A Saloonkeeper’s Daughter
Most daughters are proud of their fathers, as they should be. I won’t try to convince you how outstanding mine was. I’ll just tell that it is so. I learned from him all that I know about generosity, people, life, and business. He was unconditional love.
My dad owned a redneck saloon. Saloon or tavern is what he called it. It opened that day in 1933 that Prohibition was repealed. His customers were regular people — farmers, businessmen, family folks, factory workers. The bar sat 60 people easily. You could get a draft beer for 50 cents. Every night, you could get pizza. Every Saturday, you could get fried chicken. Every person who went there thought of my father as a personal friend. The matchbook covers said, “You’re only a stranger, but once.”

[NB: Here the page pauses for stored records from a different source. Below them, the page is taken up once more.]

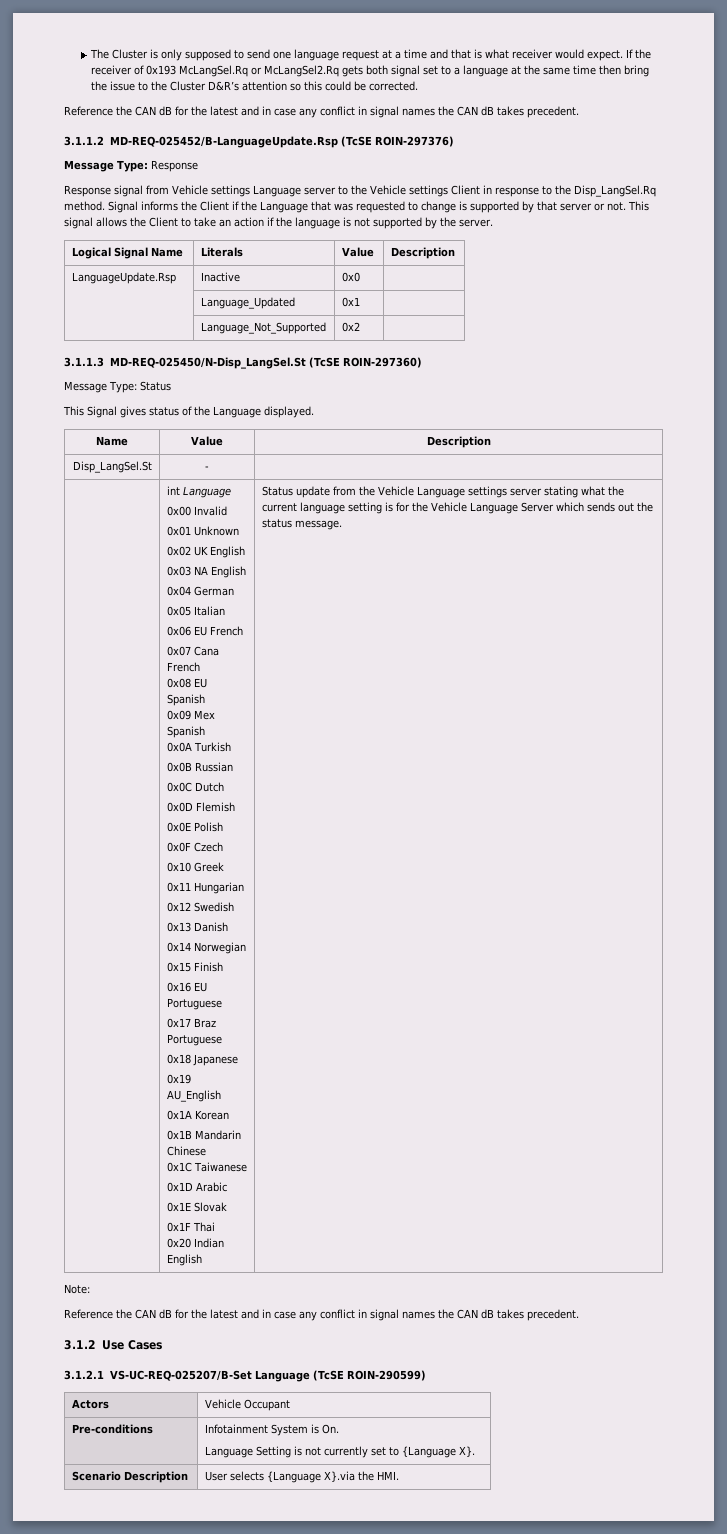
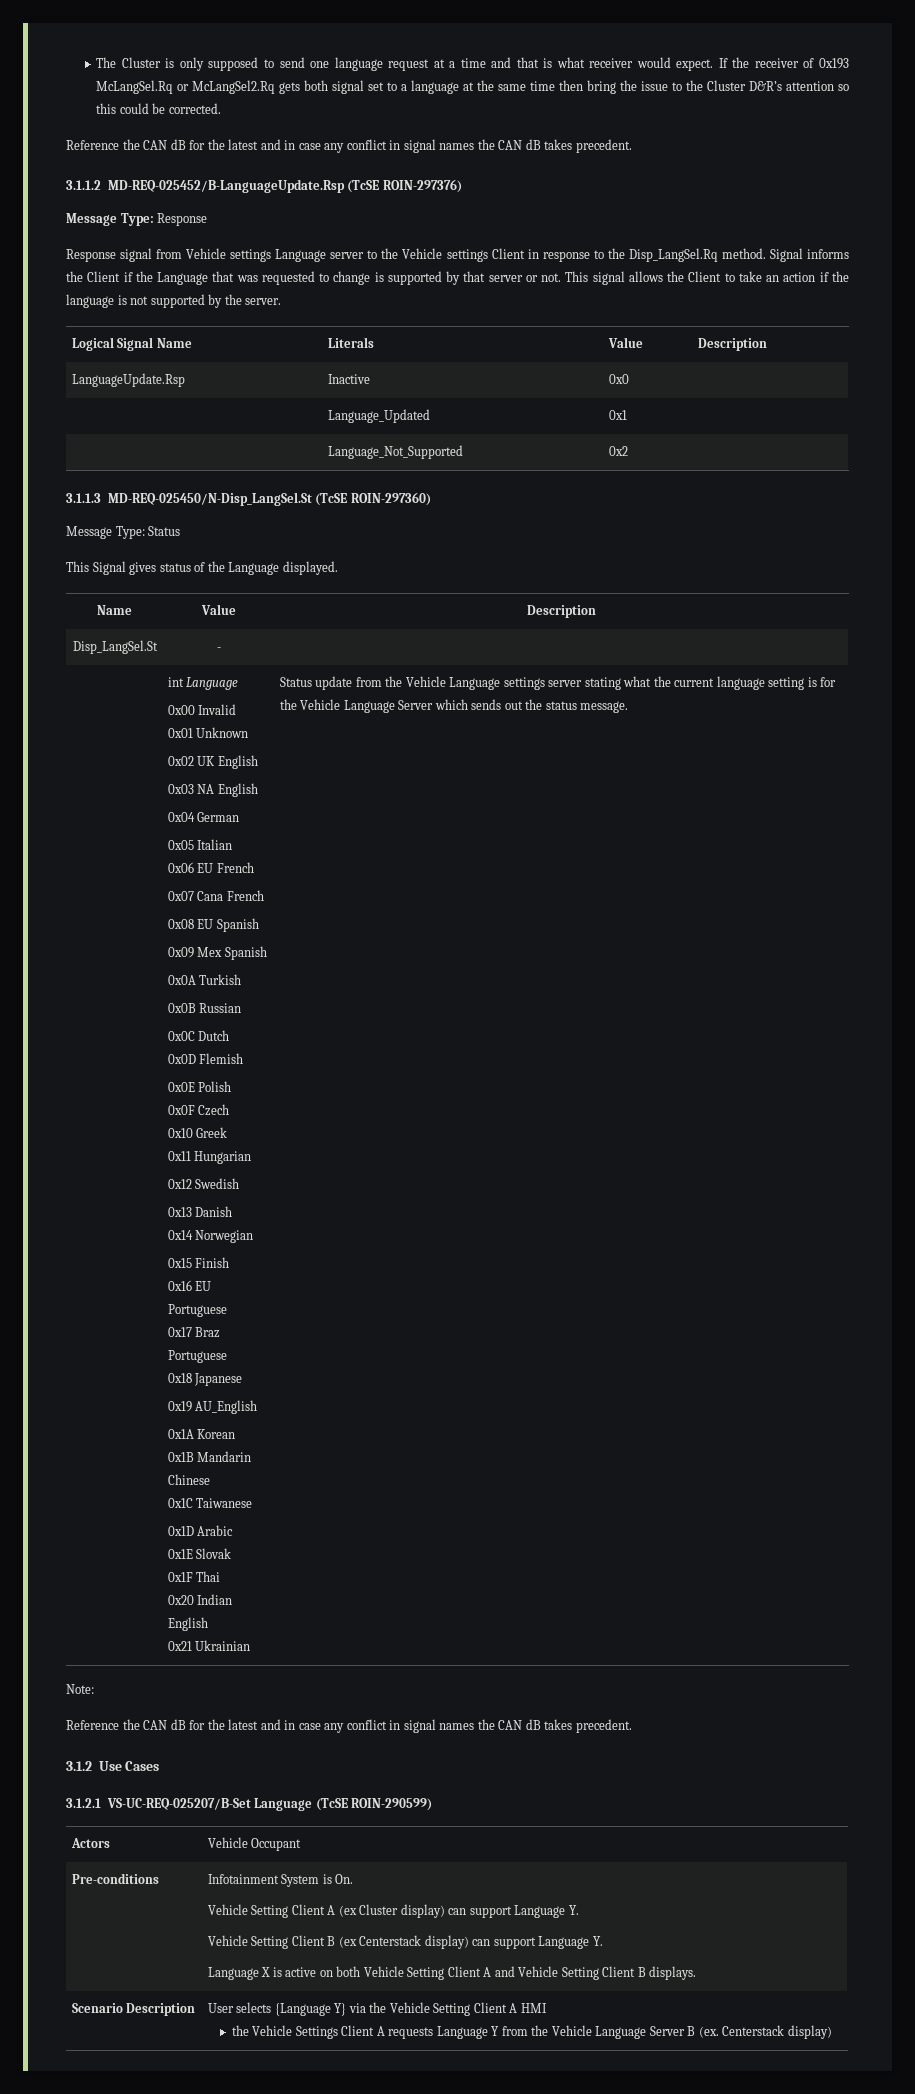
+ 0x21 Ukrainian
- Language Setting is not currently set to {Language X}.
+ Vehicle Setting Client A (ex Cluster display) can support Language Y.
+ Vehicle Setting Client B (ex Centerstack display) can support Language Y.
+ Language X is active on both Vehicle Setting Client A and Vehicle Setting Client B displays.
- Scenario Description | User selects {Language X}.via the HMI.
+ Scenario Description | User selects {Language Y} via the Vehicle Setting Client A HMI
+ the Vehicle Settings Client A requests Language Y from the Vehicle Language Server B (ex. Centerstack display)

My dad had a deal with the sheriff and with his customers. Sometimes he’d throw a drunk into jail at 10pm. Then he’d bail him out and take him to breakfast when the saloon closed in the early morning. One tough guy, named Patrick, was only allowed in the bar one day a year — St. Patrick’s Day. He’d misbehave, get kicked out, and then come back 365 days later. It was their gentlemanly agreement. I don’t know how they came to it. I only know that they did.
Though I wasn’t at the tavern often, I knew the regulars by name. They knew all about me too. How could they not? They had entertained me since I could walk. They had all been at my christening on a 40-acre farm. They got free tickets to every dance recital and graduation. Many of them saw me as their daughter. Most still have the calendar with my picture and a thermometer on it. One lady keeps me in her freezer! It was an extended family that lived at my father’s saloon.
When I got old enough to go to bars, people my age would tell me stories about my dad and buy me drinks in his honor. The toughest guys in town would tell me, “Hey if you ever need a favor . . .”
My Blogging Goal
Anyone who’s been to Successful Blog knows that I am like my father. I even keep snacks and beverages in the sidebar — a reminder that I am a saloonkeeper’s daughter. That’s how the story relates to my blogging goal.
You see, my father didn’t work at the saloon. He lived it. He also earned enough to feed a family and send three kids to school. Somehow in doing that, he managed to make a difference in people’s lives by sharing what he knew and who he was.
My blogging goal is to do the same thing with my blog
that my father did with his saloon.
Thank you, Darren Rowse at Problogger for this Group Writing Project.